Dans une étude récente, des chercheurs ont exploré l’effet de l’huile d’olive sur la protection du cerveau vieillissant. Ils ont observé 656 personnes âgées de 55 à 75 ans, toutes en surpoids, pendant une durée de deux ans. L’analyse de leur alimentation, de leur microbiote intestinal et de leurs performances cognitives a permis de tirer des conclusions significatives.
Selon Jiaqi Ni, co-auteur de l’étude, il s’agit de la première recherche prospective sur ce sujet. Les résultats ont montré que les personnes qui consommaient une quantité significative d’huile d’olive extra vierge présentaient une meilleure préservation de leurs capacités cognitives. En revanche, ceux qui préféraient l’huile d’olive raffinée, moins riche en polyphénols, connaissaient un déclin cognitif plus marqué et un microbiote intestinal appauvri.

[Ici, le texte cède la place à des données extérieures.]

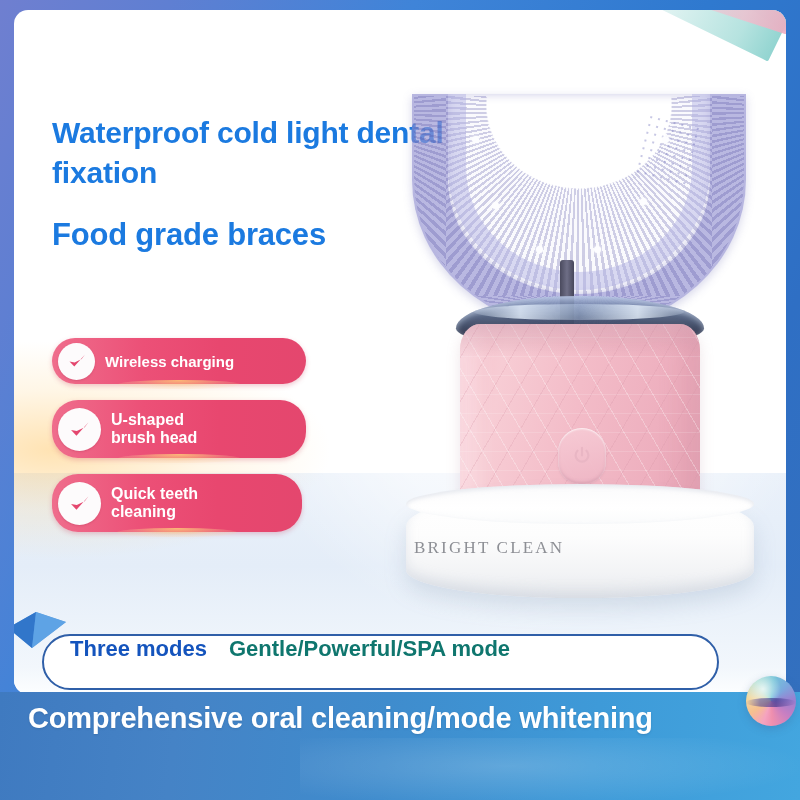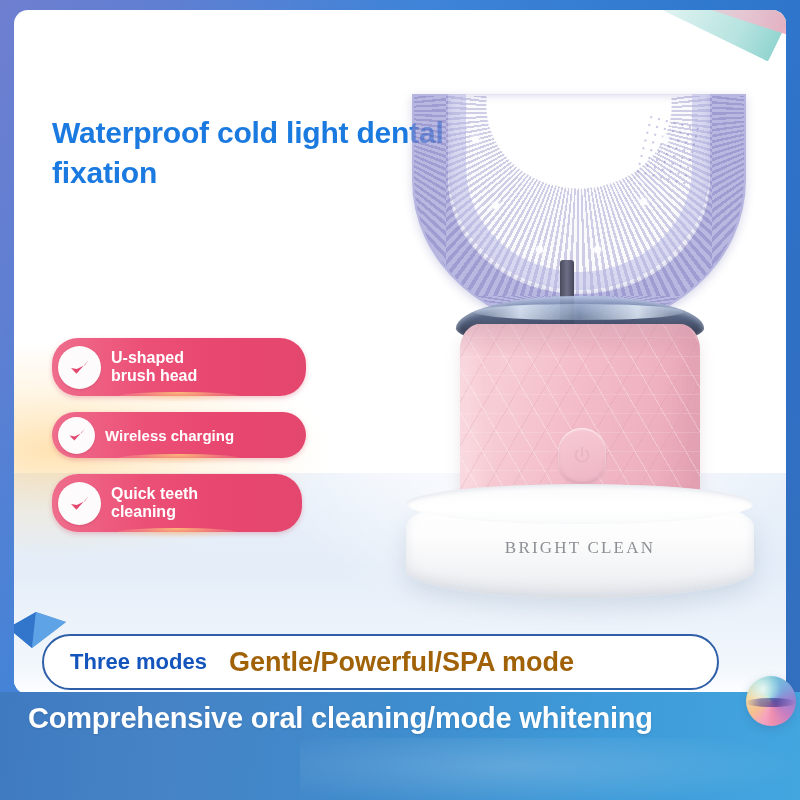--- a/index.html
+++ b/index.html
@@ -212,40 +212,39 @@
     box-shadow:0 10px 22px rgba(120,140,170,.22), inset 0 -6px 12px rgba(190,198,212,.35);
   }
   #base-top {
     position:absolute; left:12px; top:404px; width:348px; height:40px;
     background:linear-gradient(180deg,#fbfbfc 0%, #ffffff 60%, #fafbfc 100%);
     border-radius:50%;
     box-shadow:inset 0 2px 4px rgba(205,212,224,.5);
   }
   #brand-name {
     position:absolute; left:12px; top:458px; width:348px;
-    text-align:center;
     font-family:"Liberation Serif", serif;
-    font-size:17px; letter-spacing:2.2px; color:#8d8f95;
+    font-size:17px; letter-spacing:2.2px; color:#8d8f95;padding-left:8px;
   }
 
   
   #modes-pill {
     position:absolute; left:28px; top:624px;
     width:677px; height:56px;
     border:2px solid #2f5fa8;
     border-radius:28px;
     background:#ffffff;
-    display:flex; align-items:center;
+    display:flex; 
   }
   #modes-label {
     color:#1454bd; font-weight:bold; font-size:22px;
     margin-left:26px;
   }
   #modes-value {
-    color:#a16207; font-weight:bold; font-size:27px;
+    color:#0f766e; font-weight:bold; font-size:22px;
     margin-left:22px;
   }
   
   #blue-diamond {
     position:absolute; left:-12px; top:588px; width:72px; height:62px;
     pointer-events:none;
   }
 
   
   #bottom-band {
@@ -293,41 +292,42 @@
     <div id="amber-glow"></div>
 
     <div id="corner-rays">
       <div class="ray ray-c"></div>
       <div class="ray ray-a"></div>
       <div class="ray ray-b"></div>
     </div>
 
     <div id="headline-block">
       <div class="headline" id="headline-1">Waterproof cold light dental fixation</div>
+      <div class="headline" id="headline-2">Food grade braces</div>
     </div>
 
     <div id="features">
+
+      <div class="feature" id="feature-0">
+        <span class="check-wrap">
+          <svg width="24" height="24" viewBox="0 0 24 24" aria-hidden="true">
+            <path d="M4.5 12.4 L9.3 17.6 L20 5.6 L16.6 10.1 L9.6 13.4 Z" fill="#e4476e"></path>
+          </svg>
+        </span>
+        <span class="flabel">Wireless charging</span>
+      </div>
 
       <div class="feature tall" id="feature-1">
         <span class="check-wrap">
           <svg width="27" height="27" viewBox="0 0 24 24" aria-hidden="true">
             <path d="M4.5 12.4 L9.3 17.6 L20 5.6 L16.6 10.1 L9.6 13.4 Z" fill="#e4476e"></path>
           </svg>
         </span>
         <span class="flabel">U-shaped
 brush head</span>
-      </div>
-
-      <div class="feature" id="feature-0">
-        <span class="check-wrap">
-          <svg width="24" height="24" viewBox="0 0 24 24" aria-hidden="true">
-            <path d="M4.5 12.4 L9.3 17.6 L20 5.6 L16.6 10.1 L9.6 13.4 Z" fill="#e4476e"></path>
-          </svg>
-        </span>
-        <span class="flabel">Wireless charging</span>
       </div>
 
       <div class="feature tall" id="feature-2">
         <span class="check-wrap">
           <svg width="27" height="27" viewBox="0 0 24 24" aria-hidden="true">
             <path d="M4.5 12.4 L9.3 17.6 L20 5.6 L16.6 10.1 L9.6 13.4 Z" fill="#e4476e"></path>
           </svg>
         </span>
         <span class="flabel">Quick teeth
 cleaning</span>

Le rôle crucial des polyphénols
Les conclusions de cette étude soulignent l’importance de la qualité de l’alimentation. Privilégier l’huile d’olive extra vierge, plutôt que les huiles raffinées, constitue une stratégie accessible et efficace pour améliorer la santé cérébrale. Les polyphénols présents dans l’huile d’olive extra vierge jouent un rôle déterminant. Ils influencent positivement les bactéries intestinales, qui à leur tour impactent le cerveau par le biais de l’axe « intestin-cerveau ». Les chercheurs ont identifié la bactérie Adlercreutzia comme un acteur clé dans ce mécanisme.

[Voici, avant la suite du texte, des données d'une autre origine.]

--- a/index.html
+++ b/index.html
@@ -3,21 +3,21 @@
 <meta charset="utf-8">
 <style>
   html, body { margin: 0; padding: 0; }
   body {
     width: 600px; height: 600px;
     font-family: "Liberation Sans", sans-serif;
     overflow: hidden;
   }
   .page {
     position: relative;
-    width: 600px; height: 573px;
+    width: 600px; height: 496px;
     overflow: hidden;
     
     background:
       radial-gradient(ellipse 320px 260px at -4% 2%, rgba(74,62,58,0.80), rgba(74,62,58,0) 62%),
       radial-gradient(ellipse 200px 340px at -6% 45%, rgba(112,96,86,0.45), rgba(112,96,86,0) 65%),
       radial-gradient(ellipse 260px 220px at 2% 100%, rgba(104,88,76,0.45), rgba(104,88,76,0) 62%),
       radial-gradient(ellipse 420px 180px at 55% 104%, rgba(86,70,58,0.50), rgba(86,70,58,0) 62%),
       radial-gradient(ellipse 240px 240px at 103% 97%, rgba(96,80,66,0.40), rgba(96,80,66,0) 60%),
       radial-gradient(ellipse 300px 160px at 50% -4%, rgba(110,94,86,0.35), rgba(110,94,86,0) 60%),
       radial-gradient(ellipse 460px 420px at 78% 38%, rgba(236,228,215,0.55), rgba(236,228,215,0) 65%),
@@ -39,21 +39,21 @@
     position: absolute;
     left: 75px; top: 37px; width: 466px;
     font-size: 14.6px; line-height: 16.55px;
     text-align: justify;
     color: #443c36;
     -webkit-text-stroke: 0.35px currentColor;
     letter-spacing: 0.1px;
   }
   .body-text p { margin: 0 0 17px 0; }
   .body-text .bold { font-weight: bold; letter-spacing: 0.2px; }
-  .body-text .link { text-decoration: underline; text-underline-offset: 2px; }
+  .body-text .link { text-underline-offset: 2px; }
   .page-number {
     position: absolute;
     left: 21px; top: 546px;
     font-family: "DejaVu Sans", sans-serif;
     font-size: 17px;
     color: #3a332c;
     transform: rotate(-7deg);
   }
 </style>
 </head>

L’huile d’olive extra vierge, obtenue par une première pression à froid, doit répondre à des normes strictes de qualité. Tout défaut peut entraîner une rétrogradation au niveau « vierge ». En 2025, un test réalisé par un magazine de consommateurs sur 20 huiles d’olive « extra vierge » a révélé que 15 d’entre elles ne respectaient pas cette appellation, certaines étant jugées impropres à la consommation.
Comment bien choisir son huile d’olive
Pour garantir la qualité de votre huile d’olive, il est essentiel de choisir un produit obtenu par un procédé mécanique, sans traitement chimique ni chauffage. L’association de consommateurs souligne que la mention « vierge extra » est encadrée par des tests organoleptiques et physicochimiques. Il est recommandé de consommer l’huile d’olive dans l’année de sa production et dans les trois à quatre mois suivant son ouverture.

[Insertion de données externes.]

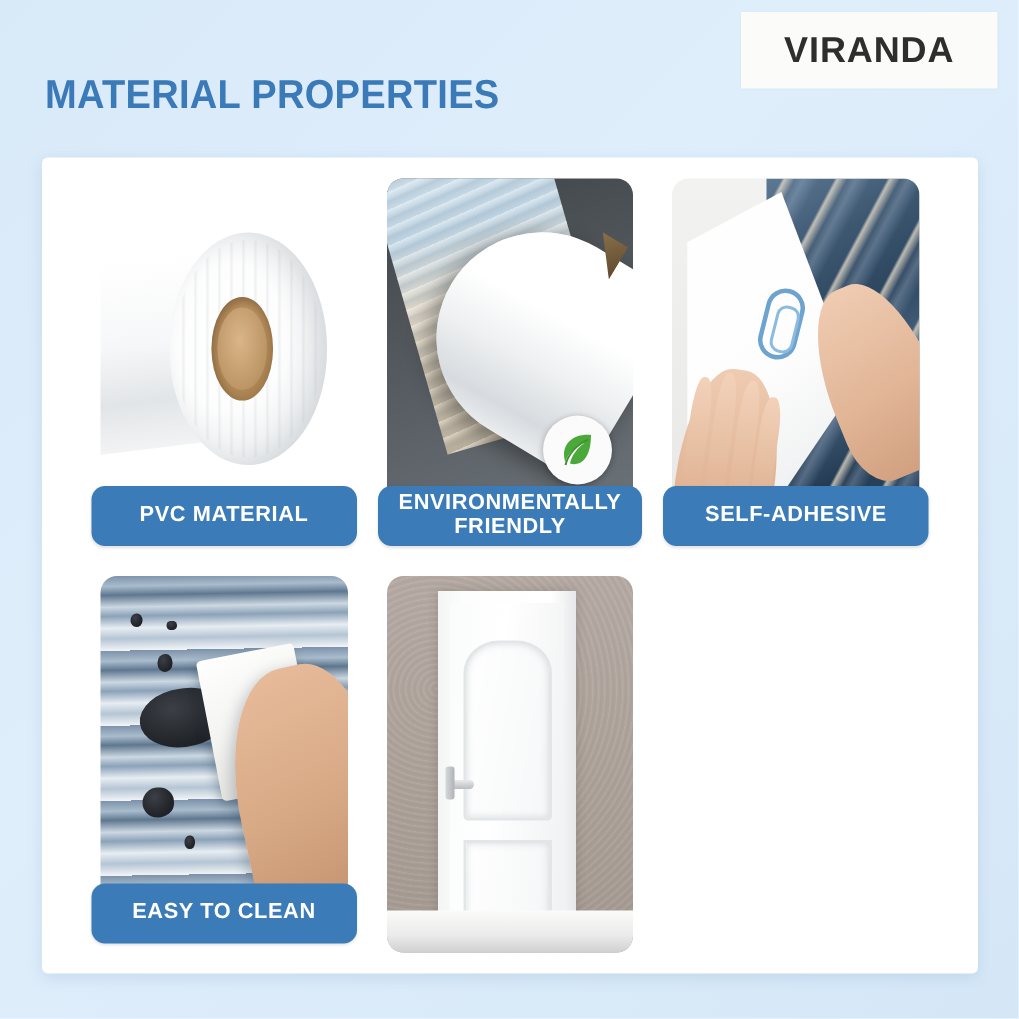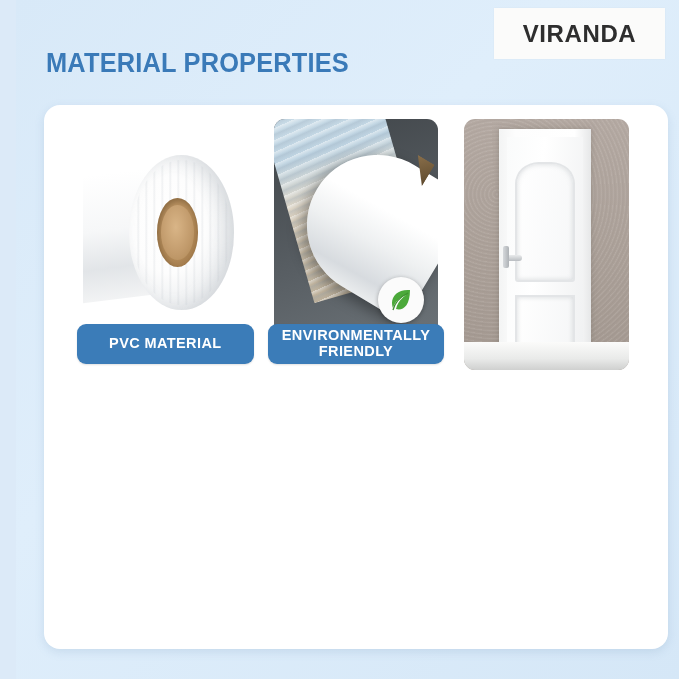--- a/index.html
+++ b/index.html
@@ -8,21 +8,20 @@
     width: 679px; height: 679px;
     font-family: "Liberation Sans", sans-serif;
     background: #dceaf8;
     overflow: hidden;
     position: relative;
   }
 
   .page {
     position: absolute; inset: 0;
     background: linear-gradient(135deg, #d8e9f8 0%, #dfeefb 40%, #d5e7f7 100%);
-    margin-left: 16px;
   }
 
   
   .logo-box {
     position: absolute; top: 8px; right: 14px;
     width: 171px; height: 51px;
     background: #fbfbfa;
     display: flex; align-items: center; justify-content: center;
     box-shadow: 0 0 2px rgba(0,0,0,0.04);
   }
@@ -40,21 +39,21 @@
     transform: scaleX(0.94);
     transform-origin: left center;
   }
 
   
   .card {
     position: absolute;
     left: 28px; top: 105px;
     width: 624px; height: 544px;
     background: #ffffff;
-    border-radius: 16px;
+    border-radius: 4px;
     box-shadow: 0 3px 10px rgba(100,140,180,0.18);
     padding: 14px 33px;
   }
 
   .grid {
     width: 100%; height: 100%;
     display: grid;
     grid-template-columns: repeat(3, 1fr);
     grid-template-rows: repeat(2, 1fr);
     column-gap: 14px;
@@ -362,22 +361,51 @@
           <div class="eco-badge">
             <svg width="30" height="30" viewBox="0 0 30 30" aria-hidden="true">
               <path d="M24 5C13 4 6 10 6 18c0 3 1 5 1 5s2-9 13-13c0 0-8 5-10 14 6 2 14-2 14-19z" fill="#4ba93a"></path>
               <path d="M7 25c2-8 7-13 15-17" stroke="#3f9130" stroke-width="1.3" fill="none"></path>
             </svg>
           </div>
         </div>
         <div class="tile-label two-line">ENVIRONMENTALLY<br>FRIENDLY</div>
       </div>
 
-
-
+      <div class="tile">
+        <div class="tile-photo ph-adh">
+          <div class="adh-marble"></div>
+          <div class="adh-sheet"></div>
+          <div class="adh-clip"></div>
+          <div class="hand adh-hand-r"></div>
+          <div class="hand adh-hand-l">
+            <div class="fg" style="left:6%;"></div>
+            <div class="fg" style="left:30%; top:2%; height:78%;"></div>
+            <div class="fg" style="left:54%; top:5%; height:74%;"></div>
+            <div class="fg" style="left:77%; top:12%; height:62%;"></div>
+          </div>
+        </div>
+        <div class="tile-label">SELF-ADHESIVE</div>
+      </div>
+
+
+      <div class="tile">
+        <div class="tile-photo ph-clean">
+          <div class="stain" style="left:16%; top:33%; width:36%; height:17%; transform:rotate(-7deg);"></div>
+          <div class="stain" style="left:17%; top:62%; width:13%; height:9%;"></div>
+          <div class="stain" style="left:12%; top:11%; width:5%;  height:4%;"></div>
+          <div class="stain" style="left:27%; top:13%; width:4%;  height:3%;"></div>
+          <div class="stain" style="left:23%; top:23%; width:6%;  height:5%;"></div>
+          <div class="stain" style="left:47%; top:24%; width:8%;  height:6%;"></div>
+          <div class="stain" style="left:34%; top:76%; width:4%;  height:4%;"></div>
+          <div class="cloth"></div>
+          <div class="clean-hand"></div>
+        </div>
+        <div class="tile-label">EASY TO CLEAN</div>
+      </div>
 
       <div class="tile">
         <div class="tile-photo ph-door">
           <div class="door-frame"></div>
           <div class="door-panel"></div>
           <div class="door-inset-top"></div>
           <div class="door-inset-bot"></div>
           <div class="door-handle"></div>
           <div class="skirting"></div>
         </div>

En ce qui concerne l’origine, privilégier des huiles d’olive bénéficiant d’une appellation d’origine protégée (AOP) ou d’une indication géographique protégée (IGP) garantit une traçabilité et un lien avec le terroir.
En somme, intégrer l’huile d’olive extra vierge dans votre alimentation pourrait non seulement rehausser vos plats, mais également contribuer à la préservation de votre santé cérébrale. Dans une société vieillissante, ces choix nutritionnels s’avèrent plus que jamais cruciaux.